Is any of this overhead really needed? What does it accomplish?

(Serious question, maybe I’m just too dim to get it)


It seems to be a combination of a lot of corporations using NixOS and a lot of community members using it as their personal distro. Nix is pretty flexible as a package manager but there are tensions that do crop up and you get arguments over really unimportant things that just sort of escalate because people bring in politics and all sorts of other stuff. And my understanding is that the moderation team was cooling off a lot of these disagreements, but now that there's no moderation team, I'm kind of curious to see what happens.

Disclaimer: I use nixos but try not to participate in it (private fork), after seeing how they treat prospective contributors.


How does your private fork work? Does that mean some flakes and packages for your own use, or you maintain patches that touch deeper into the system?

The Nixpkgs repo is a Git repository. I forked the repository and I merge in updates using the normal git workflow. I've tried flakes and stuff, but none of them are as convenient as directly modifying files.

All large organisations have huge amounts of "useless" overhead. When this overhead is removed, you no longer have a large organisation. Sometimes, having a large organisation is worth the overhead: organisations quietly solve a great deal of issues. But, since they do this quietly, it can be hard to tell which issues they solve; and they loudly create a lot of issues, too. This means it can be hard to tell when they are or aren't worth it, and when organisational reform would actually be expected to improve things.

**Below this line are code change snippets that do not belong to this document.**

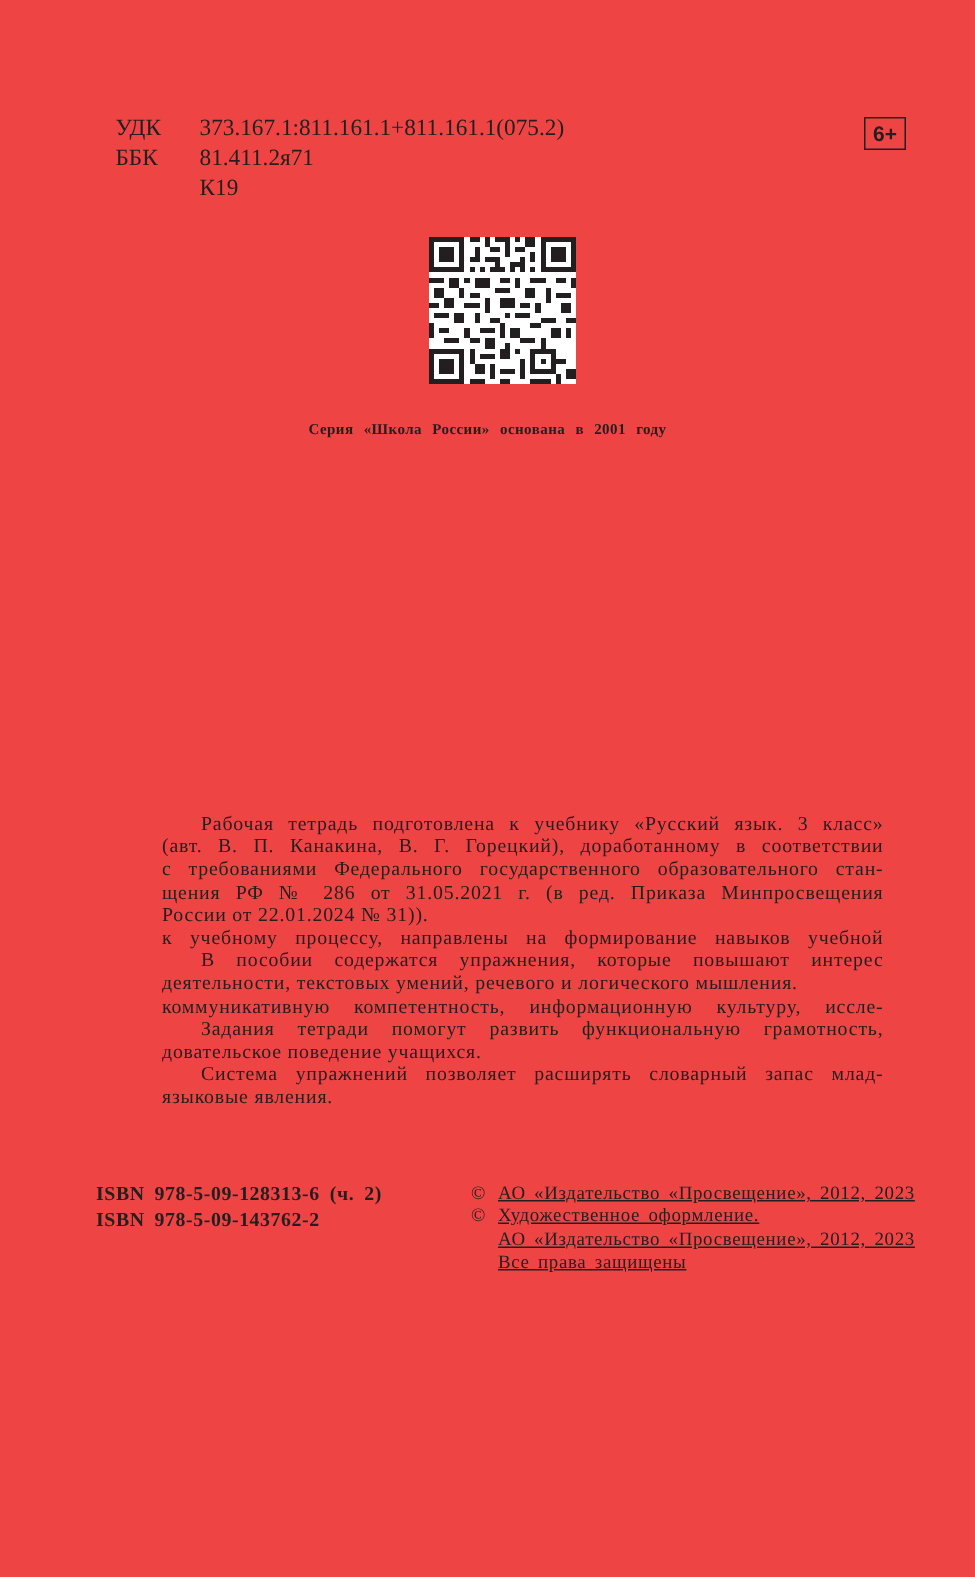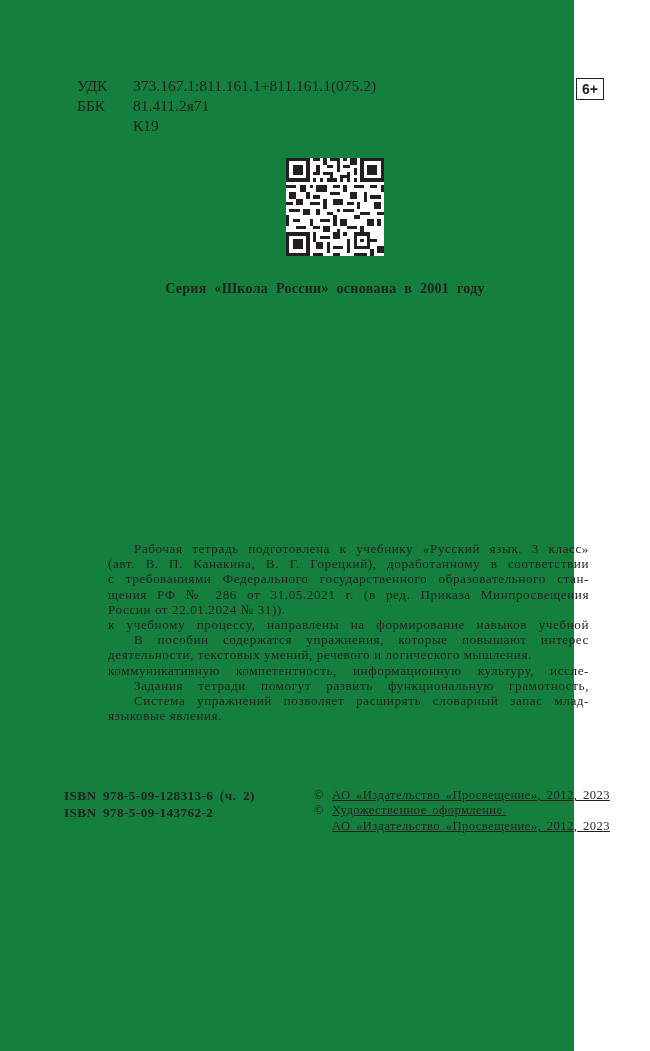"УДК" .page { background: #15803d -> #ef4444; width: 574px -> 650px }
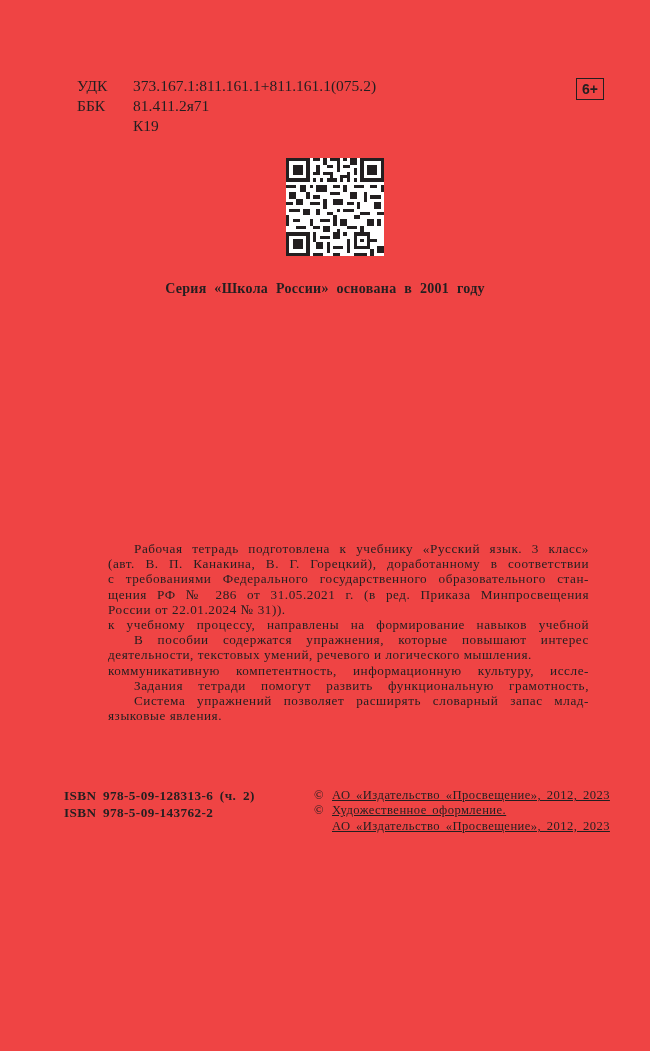"Серия «Школа России» основана в" .series { font-size: 14px -> 10px }
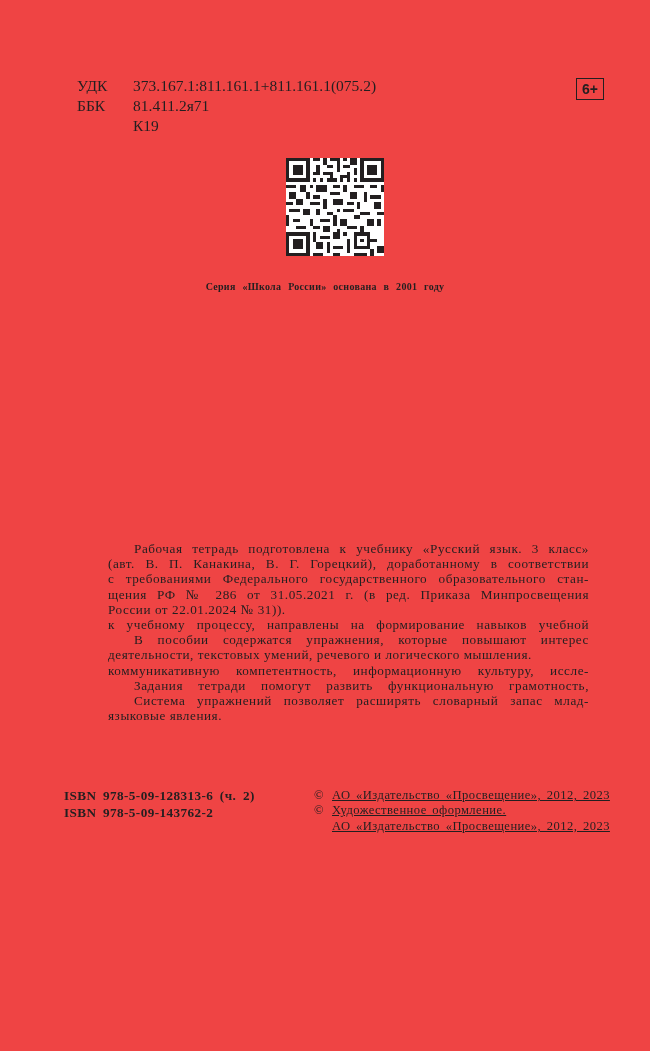"довательское поведение учащихся." span.line { html: none -> <span>довательское поведение учащихся.</span> }
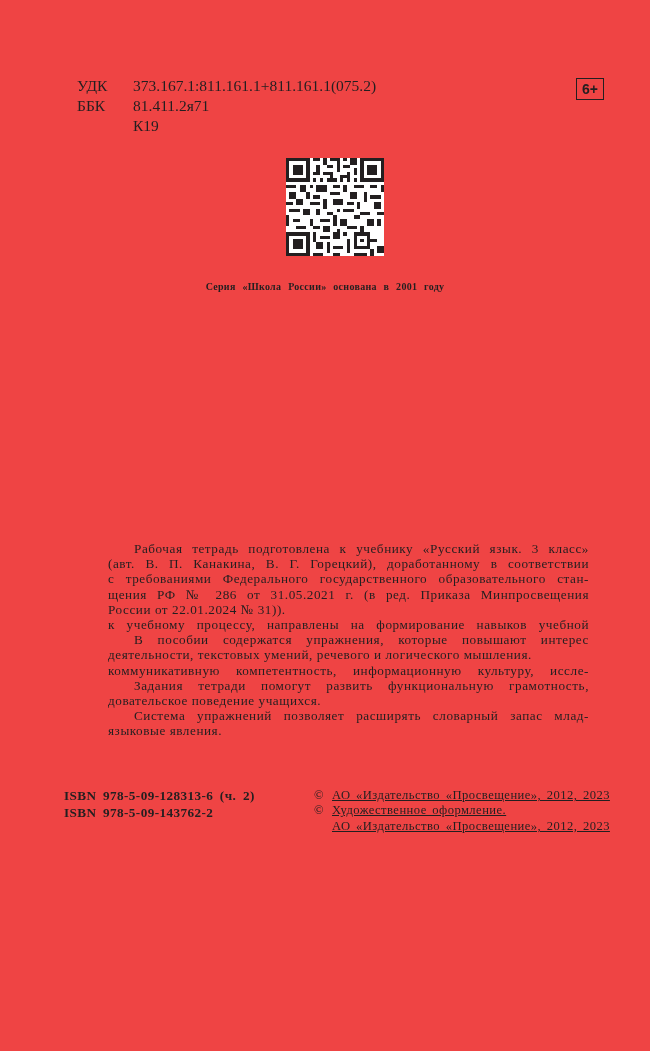"Все права защищены" div.copy-row { html: none -> <div> <span></span><span>Все права защищены</span> </div> }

I see it as a reduction in overhead in many ways. Right now moderation doesn’t fall under the elected structure that runs the rest of the project. Bringing it in line with everything else ought to result in less drama.

It mirrors the complexity of Nix and NixOS. Similar to Rust and all its community drama.

Idk, “there’s a group of people in charge and we elect them” seems like a pretty basic starting point for any community, not an over-complication!

Except the moderators are not elected but are self-appointing, and they were in place before the steering committee was created.

Right, so bringing that in line with the elected body, now that it exists, just seems like a sensible move.

> Is any of this overhead really needed?

Moderation is needed, but often abused and used as a tool to create echo chambers.

> What does it accomplish?

As mentioned above, It accomplishes one thing: creating an echo chamber.

Echo cambers are useful, because it shows "wide support" from the community while ignoring the fact that the "community" has been reduced to just the "right people".

For example, in a room there are 100 people, three that have been elected / selected to lead the 97. The three, censor / kick / eliminate 90 people because of their dissenting opinions. Now, the majority (3+7=10) can rule in peace. Quite simple actually.

It's basically authoritarianism that breeds fascism. This is usually a product of the death of objective truth.